А потом… ведь меня качало от жары, как пьяную, — я слегка прислонилась к нему плечом, и лицо мое расслабленное само повернулось к его лицу. И я опустила глаза на его розовый рот — и там блеснули те самые, влажные, здоровые, чужие зубы! Это не Саша!!

Я стала пинаться. Мы закричали и начали драться снова. Этот, кто бы он ни был, не смел передразнивать Сашу! Я царапала ему морду и кричала, что он сволочь, сволочь, что Саша мертв и земля засыпала его разбитое лицо! Навеки! Понимаешь ли ты, сука, навеки! Это больше, чем наклон неба сегодняшней черной ночью! Это больше, чем звезды до самой земли! Это больше любого лета! Вот что такое навеки!

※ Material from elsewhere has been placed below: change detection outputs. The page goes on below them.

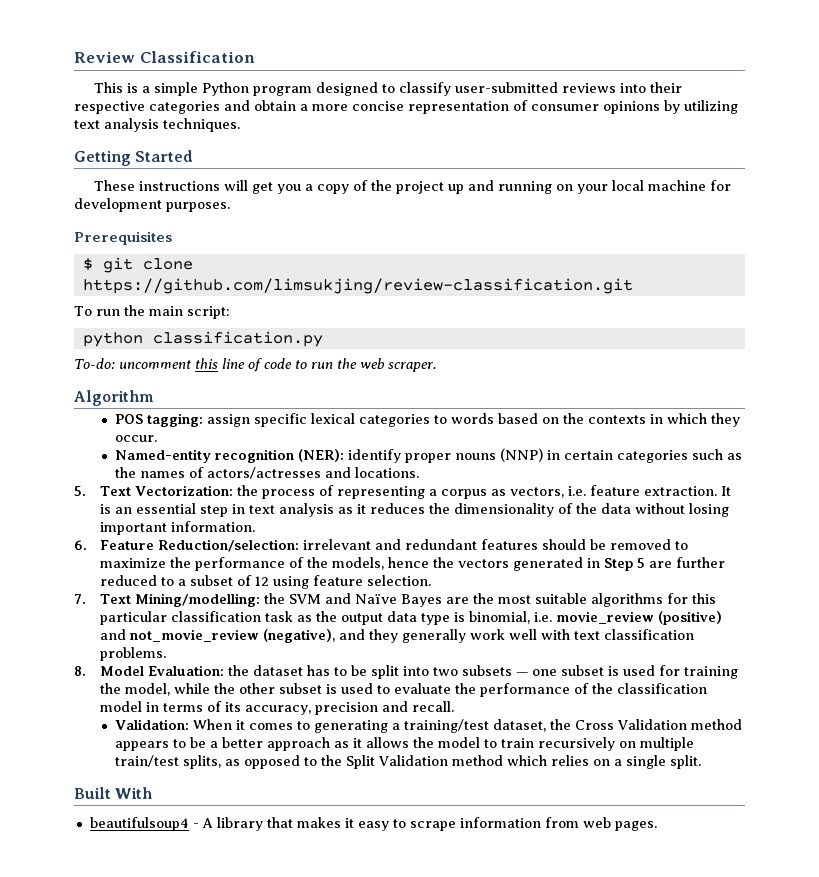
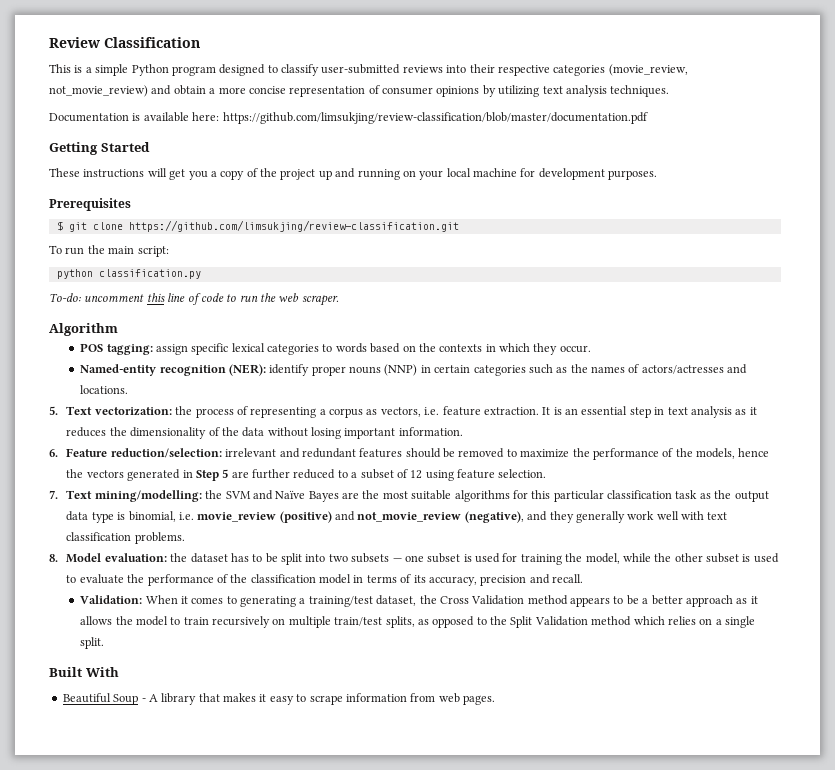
(220, 107) none -> [608,64,688,76] [49,85,148,97] (movie_review, not_movie_review)
(240, 125) none -> [49,112,648,124] // Documentation is available here: https://github.com/limsukjing/review-classification/blob/master/documentation.pdf
[134,485,233,496] Vectorization: -> [94,407,172,416] vectorization:
[157,539,299,552] Reduction/selection: -> [110,448,222,458] reduction/selection:
[134,593,260,607] Mining/modelling: -> [94,490,202,502] mining/modelling:
[147,665,224,676] Evaluation: -> [104,553,167,562] evaluation:
[89,817,189,831] beautifulsoup4 -> [62,693,139,705] Beautiful Soup

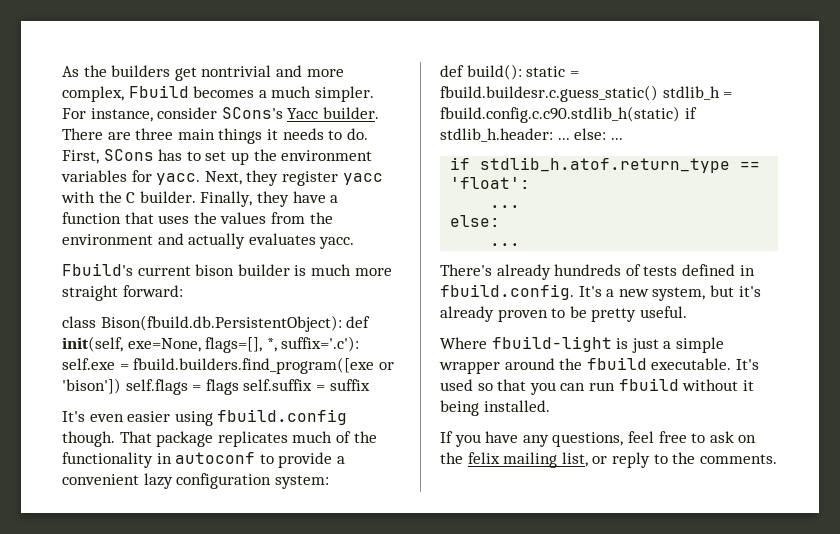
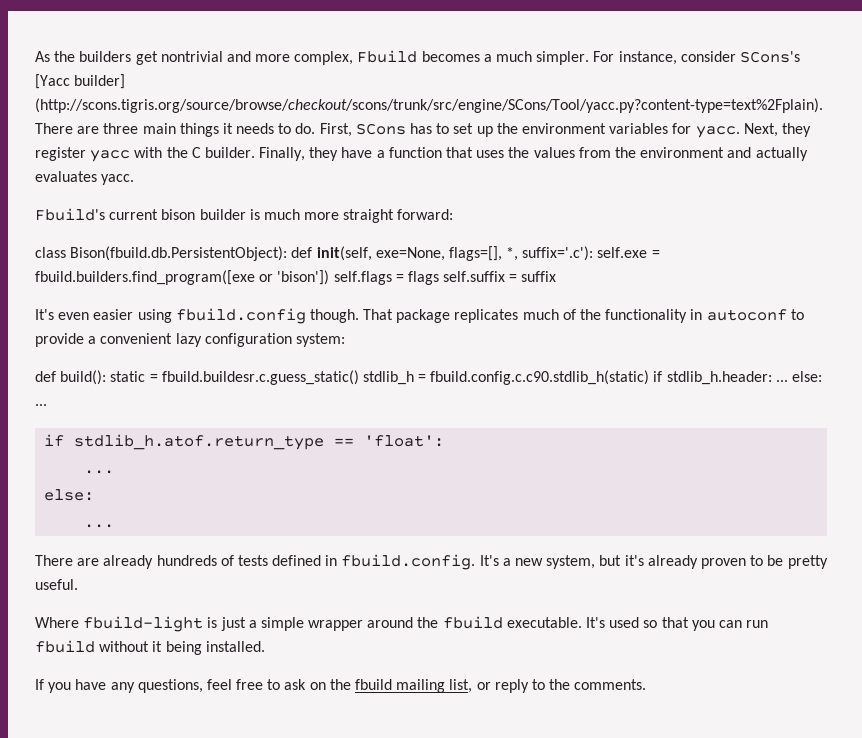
[287,107,379,119] Yacc builder. -> [35,74,126,89] [35,98,823,113] [Yacc builder] (http://scons.tigris.org/source/browse/checkout/scons/trunk/src/engine/SCons/Tool/yacc.py?content-type=text%2Fplain).
[440,264,492,276] There's -> [35,555,100,566] There are
[467,452,500,464] felix -> [355,679,393,690] fbuild

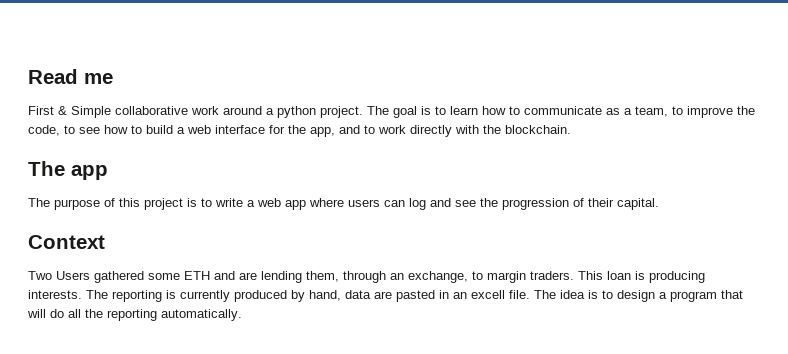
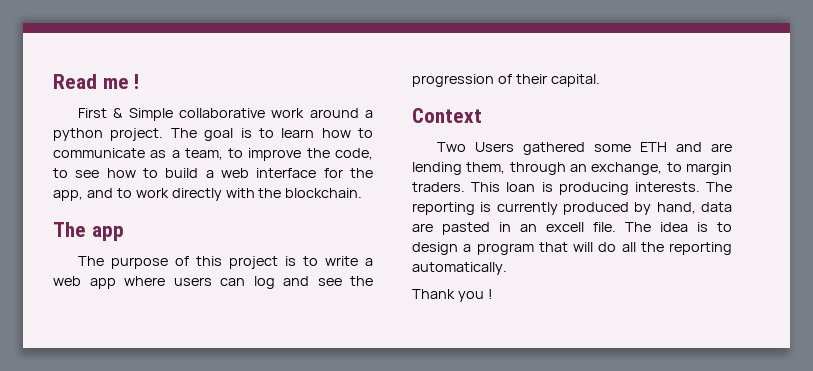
(113, 78) none -> [134,74,140,89] !
(242, 315) none -> [412,289,493,302] // Thank you !

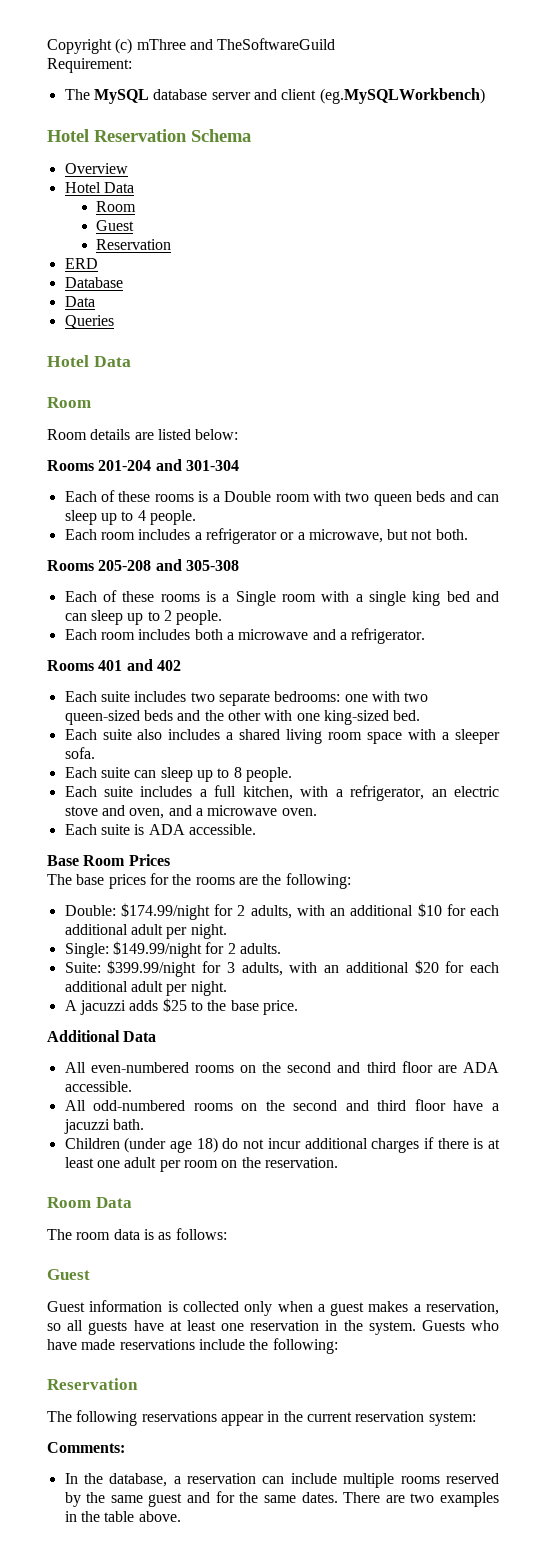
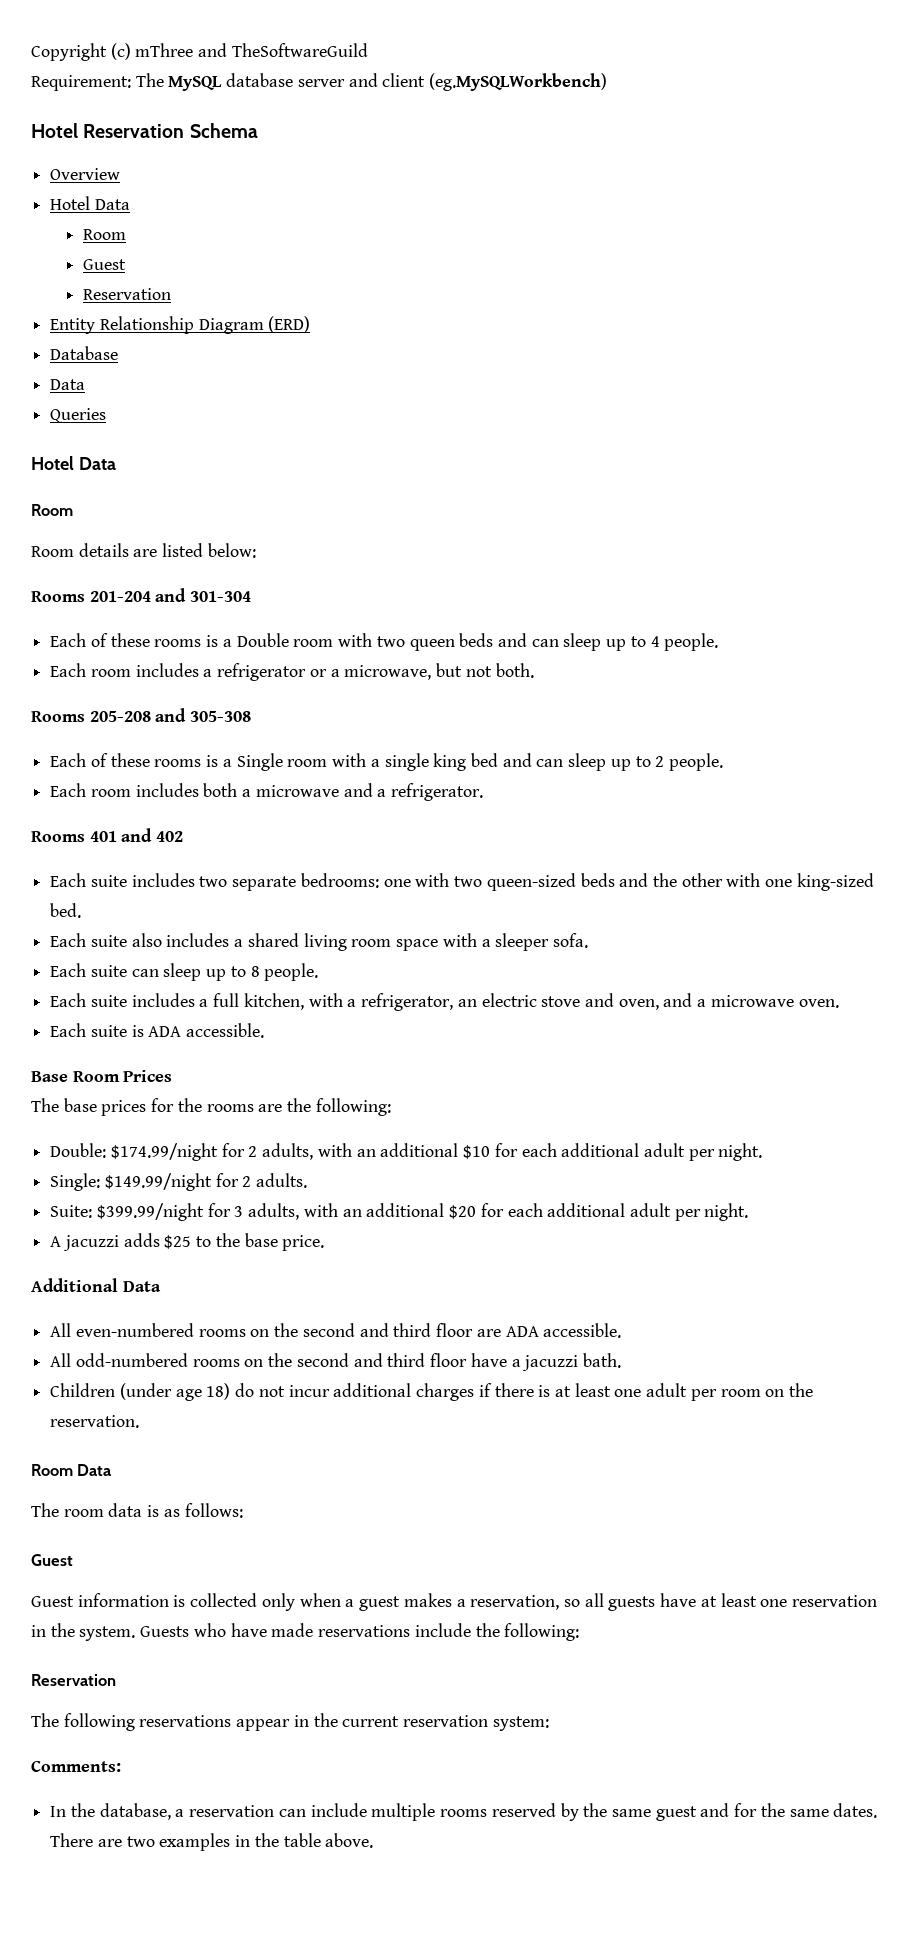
(132, 65) // -> (131, 83) none
[64,258,98,269] ERD -> [50,316,311,334] Entity Relationship Diagram (ERD)

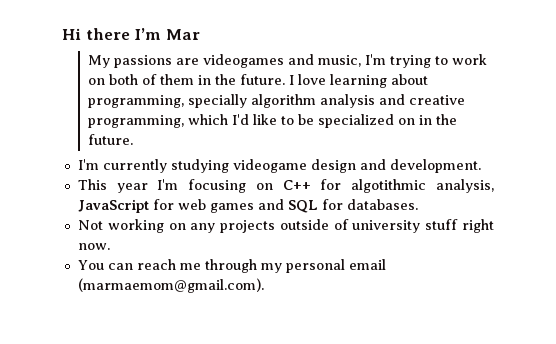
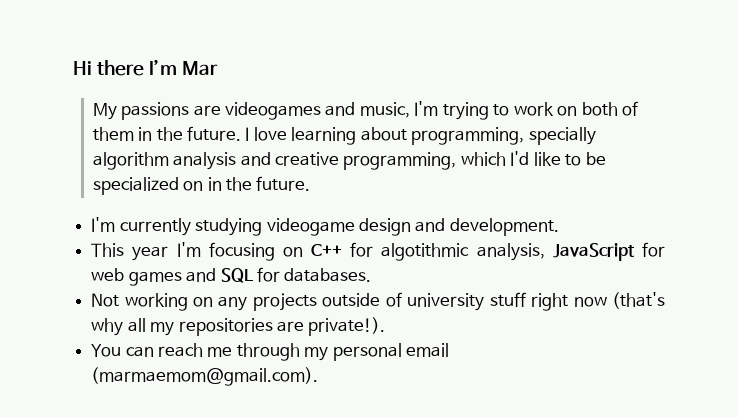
[77,243,110,250] now. -> [573,292,665,309] [91,317,386,336] now (that's why all my repositories are private!).

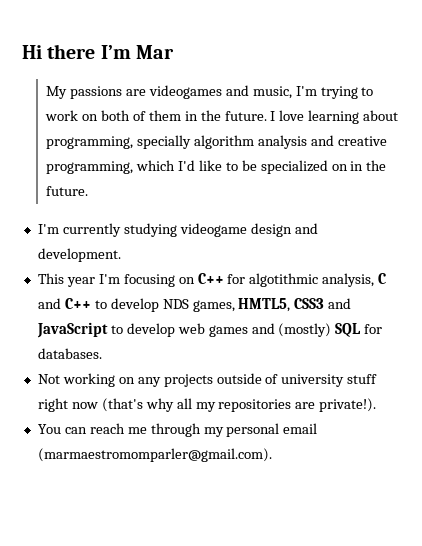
[552,242,666,261] JavaScript for -> [378,273,387,284] [37,298,352,312] [36,322,175,338] C and C++ to develop NDS games, HMTL5, CSS3 and JavaScript to develop
(217, 275) none -> [278,323,332,337] (mostly)
[91,367,319,386] (marmaemom@gmail.com). -> [37,448,272,462] (marmaestromomparler@gmail.com).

Нельзя ведь! Это бездушие, циничное, скотское бездушие — перенимать милое лицо того, кто послушно лежит под землей в непостижимом сраме гниения! Да еще и украсить здоровыми зубами! Он и с черными был прекрасней всех! От собственного бессилия я заплакала. Я не хотела его видеть, не хотела, и я закрылась руками и забилась в угол. Но мелькнула…. мелькнула смутная месть негодяю… Я посмотрела на него сквозь пальцы. Он терпеливо ждал… Тогда я убрала руки и улыбнулась ему. Как будто он Саша. Он тут же метнулся ко мне, вскрикнул и даже засмеялся от радости! И тут-то я и плюнула метко белым, злым плевком в его белые, здоровые зубы! И попала! Два его серых глаза… но мне неинтересно было ждать, когда он расплачется, потому что я прыгнула на него и вцепилась ему в глотку зубами. Захрипев от боли, он отодрал меня от себя, я выплюнула соленый, красный плевок и потянулась снова — перегрызть ему глотку, чтоб он сам узнал, каково это — быть засыпанным землей! Я щерилась и клацала зубами, но тут он отбросил меня от себя с такой силой, что я больно ударилась о стену и в полуобмороке оползла по ней на пол. Я смутно почувствовала, что пол прохладный, и это было хорошо.

А он затрясся, как припадочный, оскалился до десен, стал рычать и подходить ко мне мягко, вкрадчиво, хищновато так, без малейшего проблеска пощады. Но глаза-то у него были серые! Серые были! Но их заливала чернота взбешенного зрачка. И с этой чернотой и со всем своим бешенством он навис надо мной и протянул ко мне руки с раскрытыми ладонями, мол, лучше сама дай руки, а то схвачу больно… Я и протянула к нему руки, будто он с пола хочет меня поднять. Но он вздернул меня, не жалея, и с дикой силой бросил меня через всю комнату прямо в зияющее окно. Я чудом не вылетела. Я удержалась тем, что бешено ударилась животом о ребро подоконника. По ногам у меня тут же потекла кровь, а в глазах засияло сильнее заоконных звезд. Впрочем, может, это они и сияли, потому что по пояс я все же свесилась из окна. Я решила ничего сама не делать, буду так висеть, и все, но новый, такой сильный испуг постиг меня!